Data section: Begin

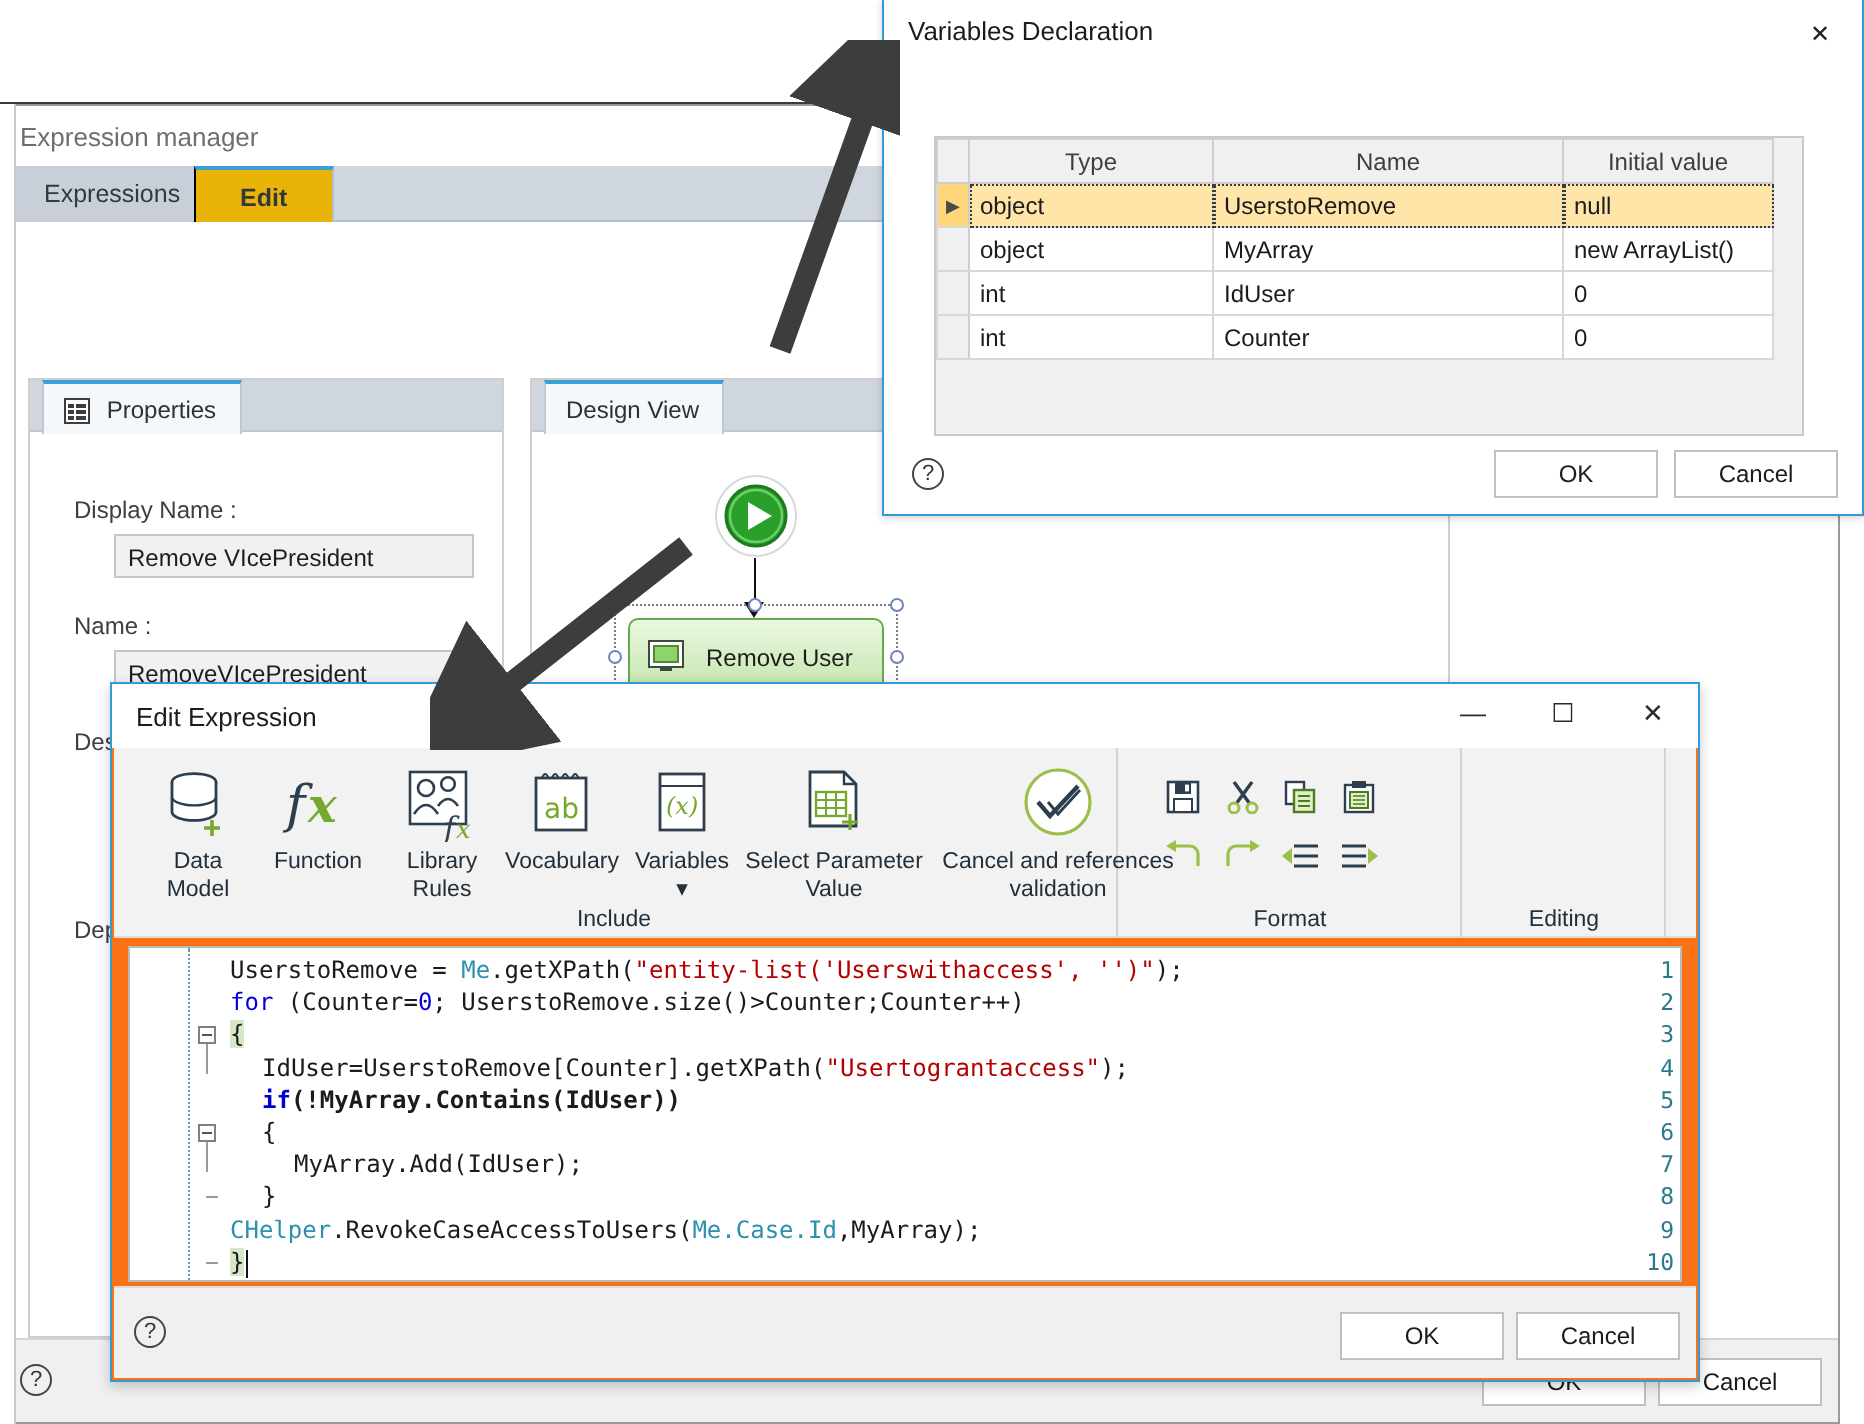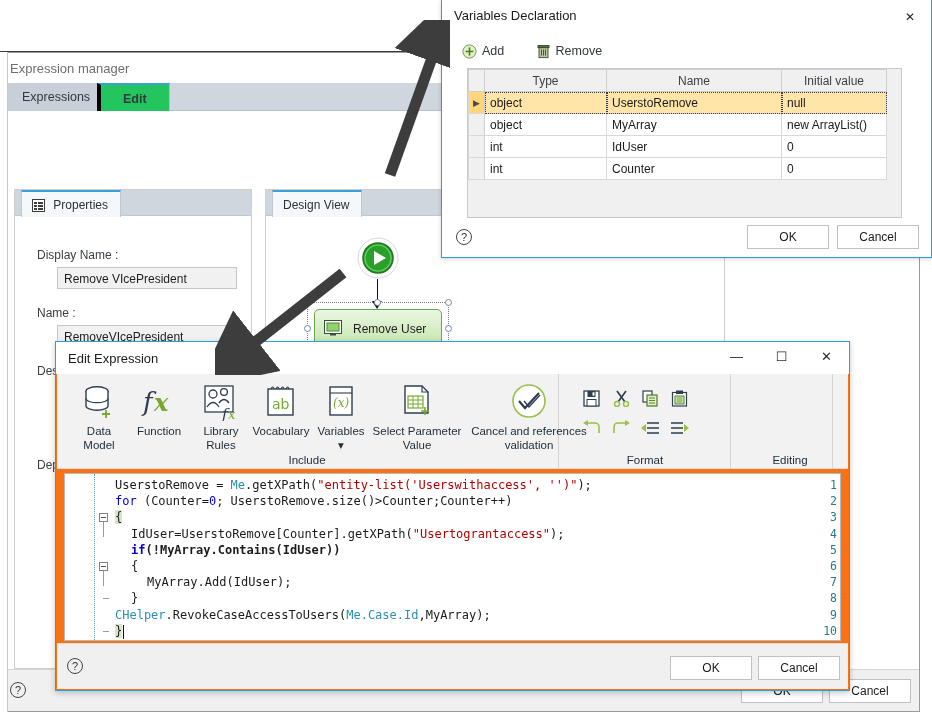--- a/index.html
+++ b/index.html
@@ -346,25 +346,6 @@
       <div class="vd-close">✕</div>
     </div>
 
-    <div class="vd-toolbar">
-      <span class="vd-tbtn">
-        <span class="g">
-          <svg width="15" height="15" viewBox="0 0 15 15">
-            <circle cx="7.5" cy="7.5" r="6.6" fill="#dff0c8" stroke="#7a9a52"></circle>
-            <path d="M7.5 3.6 V11.4 M3.6 7.5 H11.4" stroke="#4f7a1f" stroke-width="1.6"></path>
-          </svg>
-        </span><span>Add</span>
-      </span>
-      <span class="vd-tbtn">
-        <span class="g">
-          <svg width="15" height="15" viewBox="0 0 15 15">
-            <rect x="3" y="3.6" width="9" height="10" fill="#b9c8a2" stroke="#4a5b3a"></rect>
-            <rect x="2" y="1.6" width="11" height="2" fill="#5b6b4a" stroke="#3b4a2e"></rect>
-            <path d="M5.5 5.5 V11.6 M7.5 5.5 V11.6 M9.5 5.5 V11.6" stroke="#3b4a2e" stroke-width="0.9"></path>
-          </svg>
-        </span><span>Remove</span>
-      </span>
-    </div>
 
     <div class="vd-grid">
       <table class="vtbl">

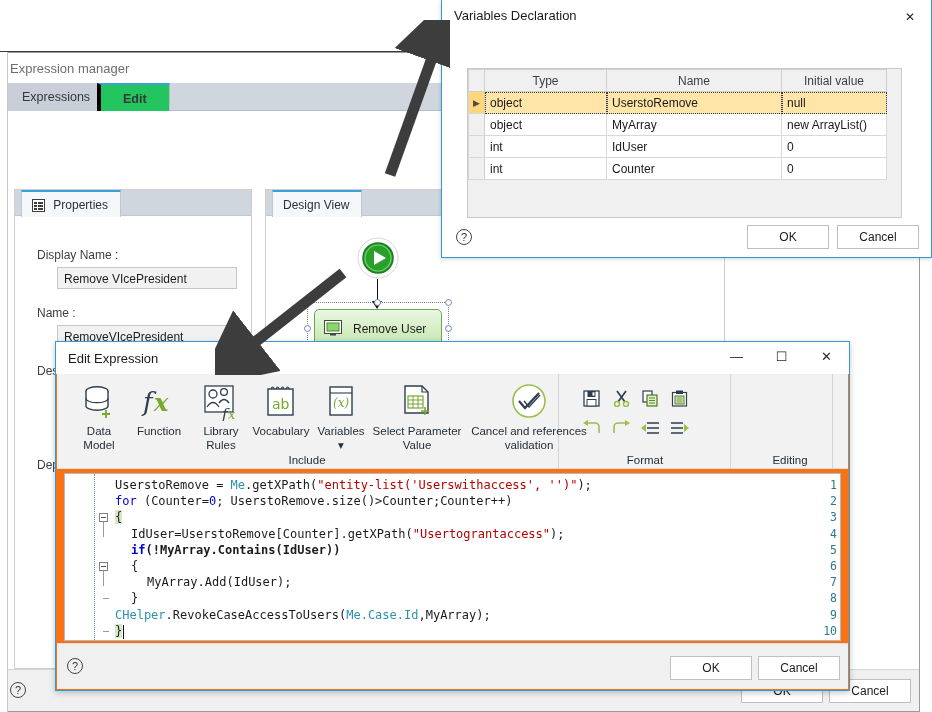--- a/index.html
+++ b/index.html
@@ -36,8 +36,8 @@
   }
   .em-tab-expressions { left: 0px; background: #c8cfd8; }
   .em-tab-edit {
-    left: 97px; background: #22c55e; font-weight: bold;
-    border-top: 2px solid #3aa0d8; border-left: 4px solid #000000;
+    left: 97px; background: #eab308; font-weight: bold;
+    border-top: 2px solid #3aa0d8; border-left: 1px solid #000000;
     border-right: 1px solid #b6bfc9; height: 29px;
   }
   .em-body {

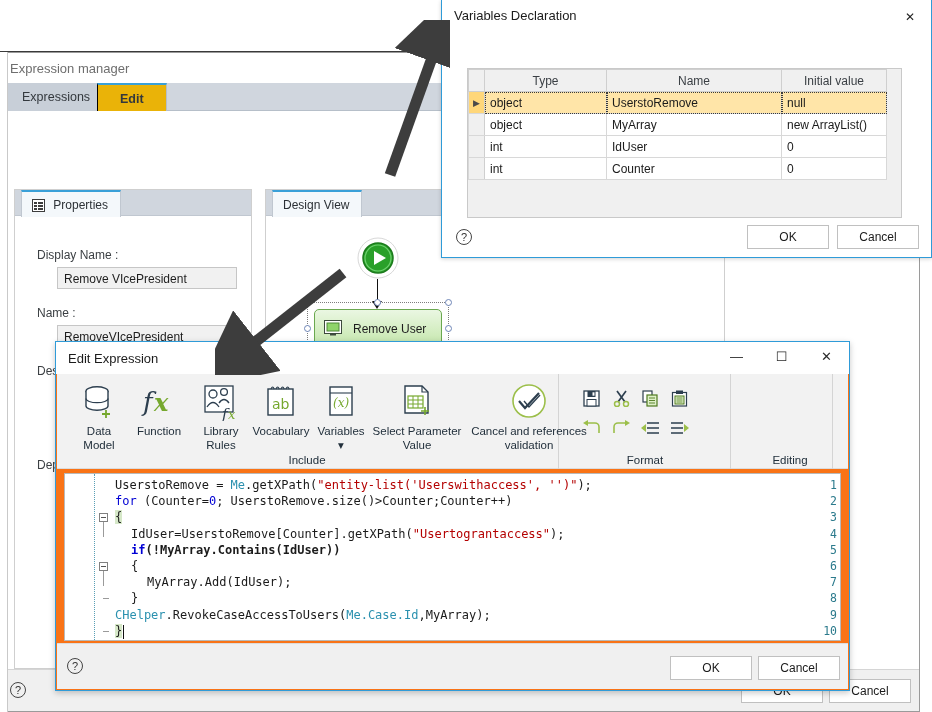--- a/index.html
+++ b/index.html
@@ -555,7 +555,7 @@
       </div>
 
       <div class="rgroup sep" style="left:674px; width:102px;">
-        <div class="rgroup-label" style="left:8px; width:102px;">Editing</div>
+        <div class="rgroup-label" style="left:0; width:102px;">Editing</div>
       </div>
     </div>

Data section: End

Instructions for the task
Every line of the material that holds "border" should be copied out as the answer.

Answer for the task
-    border-top: 2px solid #3aa0d8; border-left: 4px solid #000000;
+    border-top: 2px solid #3aa0d8; border-left: 1px solid #000000;
     border-right: 1px solid #b6bfc9; height: 29px;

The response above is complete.